● **GIVEN RECORDS**:

━━━━━━━━━━

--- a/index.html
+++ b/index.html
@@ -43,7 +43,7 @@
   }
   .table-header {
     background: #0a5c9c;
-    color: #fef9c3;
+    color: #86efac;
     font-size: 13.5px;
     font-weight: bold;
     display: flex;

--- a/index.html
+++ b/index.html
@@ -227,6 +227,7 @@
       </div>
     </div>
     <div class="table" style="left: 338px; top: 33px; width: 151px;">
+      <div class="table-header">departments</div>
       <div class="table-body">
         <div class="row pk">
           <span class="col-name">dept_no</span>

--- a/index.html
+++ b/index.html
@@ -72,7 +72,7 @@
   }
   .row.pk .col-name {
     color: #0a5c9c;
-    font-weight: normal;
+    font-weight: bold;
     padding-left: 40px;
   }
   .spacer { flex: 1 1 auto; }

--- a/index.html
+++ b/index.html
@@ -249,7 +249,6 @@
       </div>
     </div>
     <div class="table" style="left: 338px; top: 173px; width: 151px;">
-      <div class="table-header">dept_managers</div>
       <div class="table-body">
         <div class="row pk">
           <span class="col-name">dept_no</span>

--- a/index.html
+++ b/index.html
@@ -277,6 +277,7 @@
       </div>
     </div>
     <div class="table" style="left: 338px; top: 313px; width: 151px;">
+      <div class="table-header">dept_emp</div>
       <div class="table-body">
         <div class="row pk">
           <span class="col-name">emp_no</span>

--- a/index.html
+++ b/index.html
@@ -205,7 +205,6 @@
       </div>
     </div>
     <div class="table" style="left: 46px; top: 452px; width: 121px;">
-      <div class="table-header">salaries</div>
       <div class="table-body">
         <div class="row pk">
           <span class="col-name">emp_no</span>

━━━━━━━━━━

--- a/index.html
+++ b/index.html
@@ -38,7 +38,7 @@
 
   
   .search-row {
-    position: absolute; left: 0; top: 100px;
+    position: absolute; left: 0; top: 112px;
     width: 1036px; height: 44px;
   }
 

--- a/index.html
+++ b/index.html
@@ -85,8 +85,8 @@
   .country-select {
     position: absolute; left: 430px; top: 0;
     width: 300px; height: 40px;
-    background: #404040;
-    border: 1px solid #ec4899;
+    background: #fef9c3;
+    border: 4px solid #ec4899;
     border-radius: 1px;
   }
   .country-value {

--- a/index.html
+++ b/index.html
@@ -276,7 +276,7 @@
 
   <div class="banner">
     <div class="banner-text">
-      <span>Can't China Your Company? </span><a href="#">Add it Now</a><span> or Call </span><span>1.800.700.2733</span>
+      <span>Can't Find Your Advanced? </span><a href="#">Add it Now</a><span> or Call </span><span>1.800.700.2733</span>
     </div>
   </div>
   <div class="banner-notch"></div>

━━━━━━━━━━

● **PROBLEM**: If a line in the data contains the string "weight", copy it.

● **EXERCISE RESULT**:
     font-weight: bold;
-    font-weight: normal;
+    font-weight: bold;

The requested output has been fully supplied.